Correlated Equilibria for Approximate Variational Inference in MRFs

2016·Arxiv

Abstract

Abstract

Almost all of the work in graphical models for game theory has mirrored previous work in probabilistic graphical models. Our work considers the opposite direction: Taking advantage of recent advances in equilibrium computation for probabilistic inference. In particular, we present formulations of inference problems in Markov random fields (MRFs) as computation of equilibria in a certain class of game-theoretic graphical models. While some previous work explores this direction, none of that work concretely establishes the precise connection between variational probabilistic inference in MRFs and correlated equilibria. There is no work that exploits recent theoretical and empirical results from the literature on algorithmic and computational game theory on the tractable, polynomial-time computation of exact or approximate correlated equilibria in graphical games with arbitrary, loopy graph structure. Our work discusses how to design new algorithms with equally tractable guarantees for the computation of approximate variational inference in MRFs. In addition, inspired by a previously stated game-theoretic view of state-of-the-art tree-reweighed (TRW) message-passing techniques for belief inference as zero-sum game, we propose a different, general-sum potential game to design approximate fictitious-play techniques. We perform synthetic experiments evaluating our proposed approximation algorithms with standard methods and TRW on several classes of classical Ising models (i.e., with binary random variables). We also evaluate the algorithms using Ising models learned from the MNIST dataset. Our experiments show that our global approach is competitive, particularly shinning in a class of Ising models with constant, “highly attractive” edge-weights, in which

it is often better than all other alternatives we evaluated. With a notable exception, our more local approach was not as effective as our global approach or TRW. Yet, in fairness, almost all of the alternatives are often no better than a simple baseline: estimate the marginal probability to be 0.5.

1 Introduction

Almost all of the work in graphical games has borrowed heavily from analogies to probabilistic graphical models. Yet, over-reliance on those analogies and previous standard approaches to exact inference might have led that approach to face the same computational roadblocks that plagued most exact-inference techniques.

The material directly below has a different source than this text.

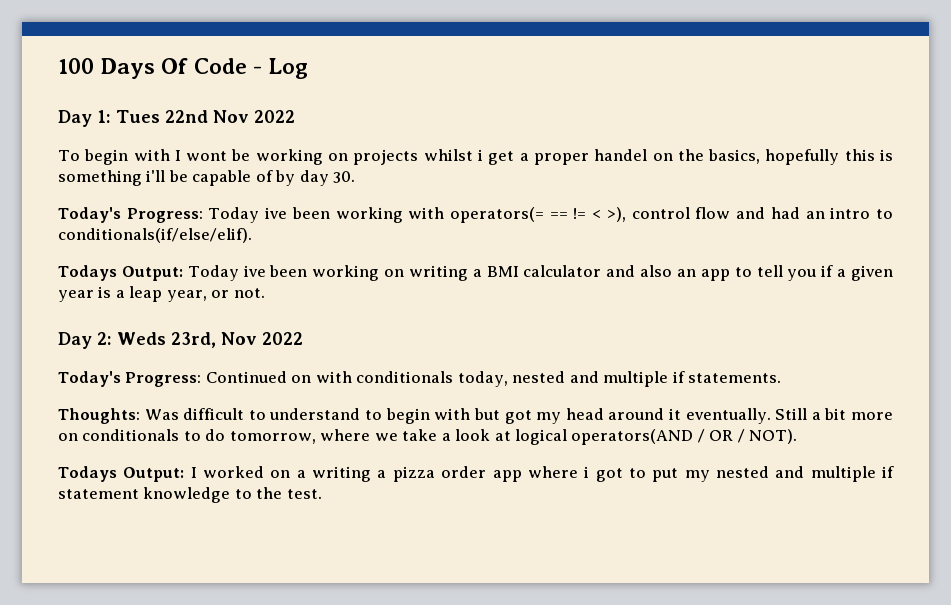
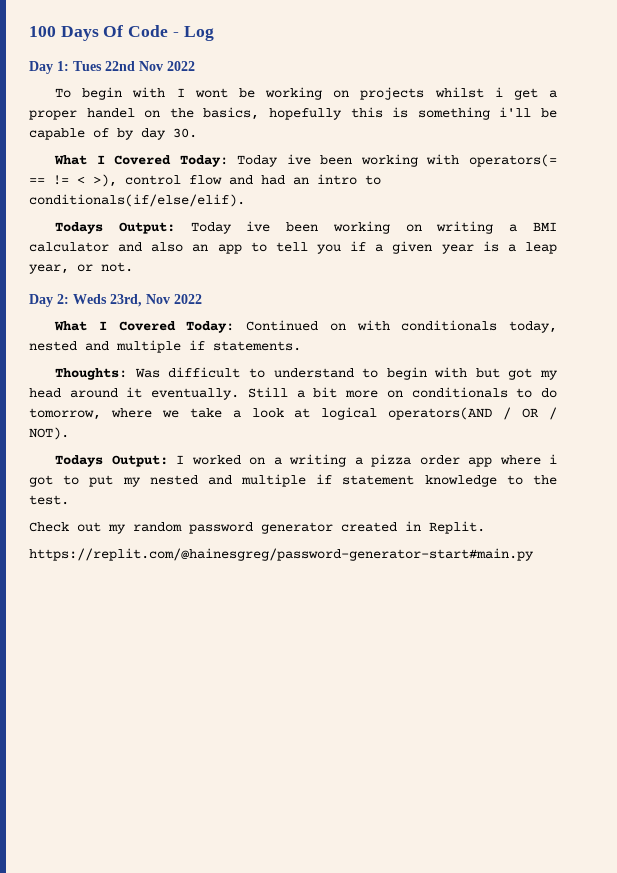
[58,207,203,223] Today's Progress: -> [54,155,228,167] What I Covered Today:
[58,371,202,387] Today's Progress: -> [54,321,235,333] What I Covered Today:
(322, 494) none -> [29,521,485,534] [29,548,534,561] // Check out my random password generator created in Replit. // https://replit.com/@hainesgreg/password-generator-start#main.py

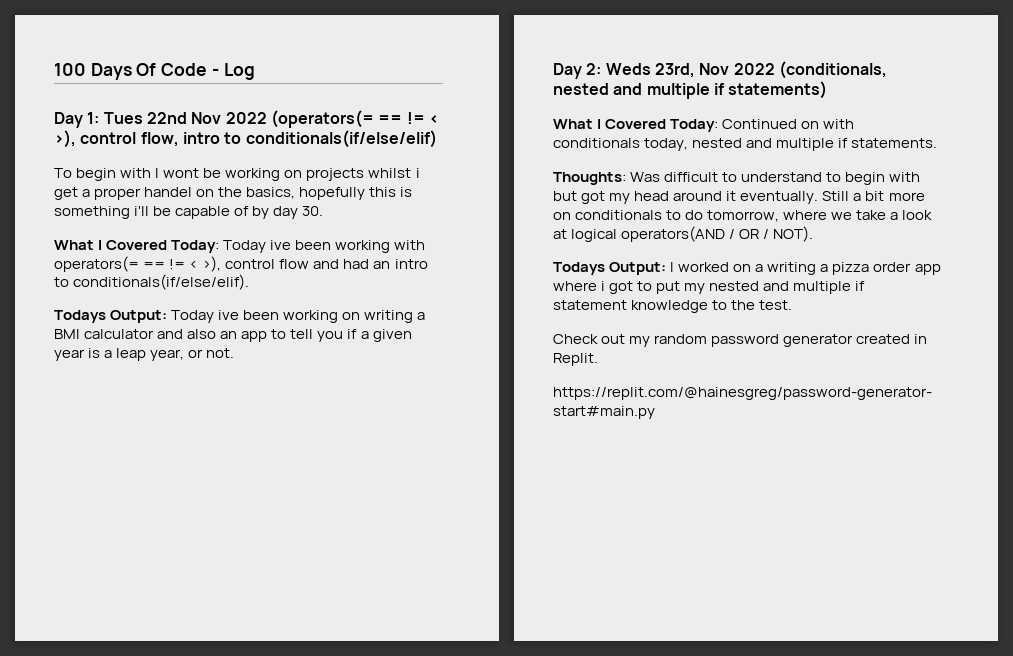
(195, 66) none -> [270,110,439,128] [54,130,437,148] (operators(= == != < >), control flow, intro to conditionals(if/else/elif)
(202, 299) none -> [778,61,887,79] [553,81,828,99] (conditionals, nested and multiple if statements)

As an example of work that heavily exploits previous work in probablistic graphical models (PGMs), Kakade et al. [2003] designed polynomial-time algorithms based on linear programming for computing correlated equilibria (CE) in standard graphical games with tree graphs. The approach and polynomial-time results extend to graphical games with bounded-tree-width graphs and graphical polymatrix games with tree graphs. Exact inference is tractable in PGMs whose graphs have bounded treewidth, but intractable in general [Cooper, 1990, Shimony, 1994, Istrail, 2000]. In 2005, Papadimitriou and Roughgarden showed the intractability of computing the “social-welfare” optimum CE in arbitrary graphical games (see also Papadimitriou and Roughgarden [2008]). Everything seemed to point toward an eventual resignation that the approach of Kakade et al. [2003], along with any other approach to the problem for that matter, had hit the “bounded-treewidth-threshold wall.”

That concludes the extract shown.